Richard is the founder of #IBDhour over on Twitter, has appeared on The IBD and Ostomy Support Show with me and my co-hosts, the founder of the blog Gutless Dick and I’ve been lucky enough to meet him at this years Purple Wings Charity exhibition.
It started with griping abdominal pains. Nothing major, perhaps a bit of bloating. Eventually as they didn’t stop, and the pain killers I had seemed to make no difference, I saw a GP. Irritable Bowel Syndrome he told me. Well, that made sense I supposed, my father had that, and he advised me to get some Buscopan from the chemist which helped when I had issues. That was in 2004.
In early 2005 I started getting some blood in the bowel when I went to the toilet. I ignored it for a while, then thought it might be piles so got some cream which did nothing. So I went back to the docs, saw a different GP who referred me for a colonoscopy. So I booked a few days off work, took the prep (and was glad that I wasn’t in the office) and trotted off to have a camera up my bottom. They couldn’t get very far, and I remember seeing lots of redness on the screen. They took some biopsies, and a few weeks later I went back to the GP (I think) and was told I had Ulcerative Colitis. I was given a prescription for some Mesalazine suppositories and that was about it – so it came as a great surprise when, after a short period of things getting worse and worse, and trips to the toilet increasing in frequency and urgency I found myself being admitted to my local hospital after a weekend of PredFoam enemas.
It was around this time that I realised Ulcerative Colitis was quite serious. The team tried various drugs to bring my colon under control – IV steroids, Ciclosporin (which is used to stop transplanted organs being rejected) and lots of pain relief. Every motion was a thick browny red- liquid, and the smell it made in the cardboard containers (it had to be measured) will stay with me forever. On my worst day I went to the toilet 13 times in the day time. As well as multiple blood tests, my swollen belly was measured daily.

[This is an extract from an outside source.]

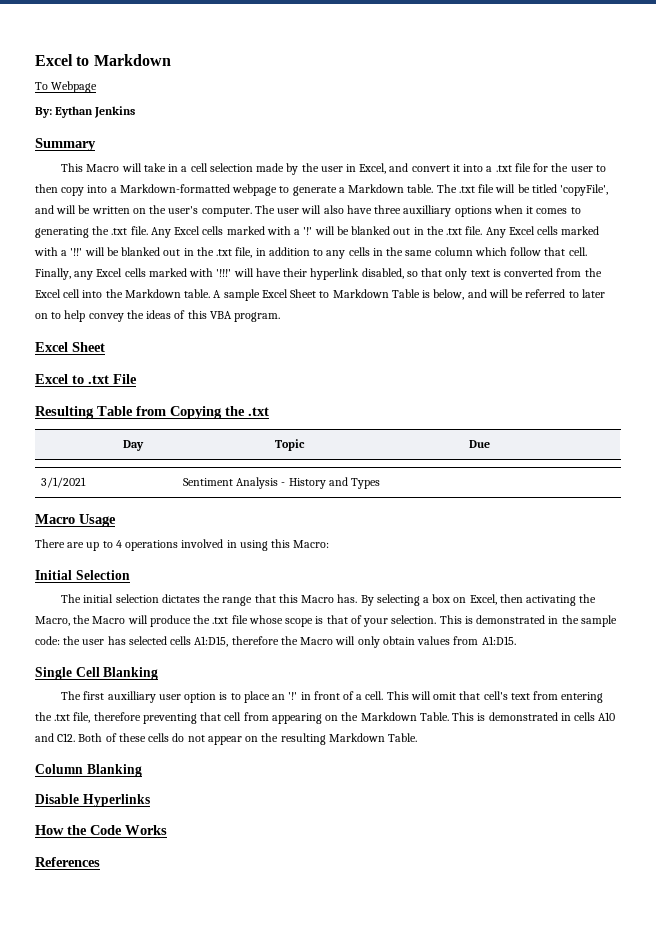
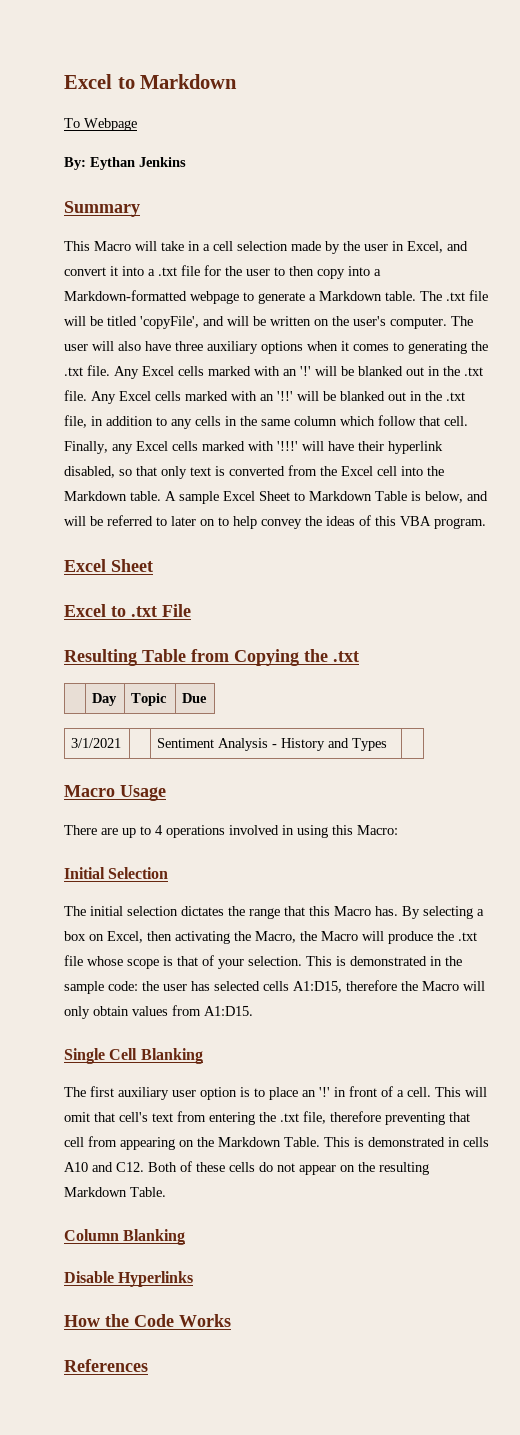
[403,205,452,217] auxilliary -> [207,341,258,354] auxiliary
[294,229,301,235] a -> [283,369,297,376] an
[61,250,68,256] a -> [260,394,274,401] an
[107,691,156,703] auxilliary -> [118,1087,169,1100] auxiliary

After about 3 weeks, the surgeon decided that the treatment wasn’t working, and told me I’d need surgery to remove my colon and that I would have a stoma. The stoma nurse came around early the next morning and spoke to me briefly, but in the haze of medication I don’t remember much of what was said. She marked me up and I was wheeled down to theatre.
When I woke up I was in the specialist surgical recovery unit, one level below intensive care. I had an oxygen mask, a catheter, two wound drains, an epidural and at least one IV line for fluids and other drugs – I also had a big, clear plastic bag stuck over my new stoma. The odd thing was, through the pain and discomfort of the various tubes – I FELT BETTER. This is what happens when 4 foot of dangerously close to popping gut is removed from you. I had about 20 staples down my front, and spent a few days in that unit with pretty much 1-2-1 nursing – the best care I have had in any hospital at any time (and I’ve been in a few since).
My road after that was a bit bumpy – I had ilius so my bowel wasn’t doing anything from the trauma of the surgery and not helped by the opoid pain killers. I was started on fluids too soon and then vomited lots (and heard the consultant giving his team a dressing down just outside the curtain afterwards). Because I had been so ill I was given TPN – when you are fed via a drip because I had lost so much weight (about 5 stone) and then developed an infection so had to go back to theatre – I had a small bowel kink and became very ill very quickly. Then it was back to the surgical recovery unit.
A few days later, I was back on the ward and a military doctor, in uniform, came and drew the curtain around my bed. ‘Mr Harris, we did a swab in the operating theatre and have detected MRSA. We are moving you to a side room. Here is a leaflet.’ There may have been more to it than that, but what with the pain killers and all I don’t really remember. What I remember, this being 2005 and me not being very knowledgeable on the subject is that I thought I was going to die horribly as my flesh was eaten. A quick chat with a nurse reassured me this would not be the case, and I was given IV antibiotics, nasal cream and a potent body wash.
Now in isolation, I had to learn to walk again and rebuild my strength walking around the bed rather than up and down the corridor, and I was eventually able to eat again which meant my stoma started working properly and so I started to learn to manage it. I would eventually be discharged after 7 weeks in hospital. I had friends who didn’t know what was happening and thought they had somehow offended me. I got home, slept lots and continued to recover. Yes, I had leaks occasionally and it took a while to get used to – but that stoma saved my life, and I will always be thankful for it. It turned out to be number 1 of 3 – but that is a whole other story…
Thank you Richard I think you have dealt with everything incredibly well and kept your humour!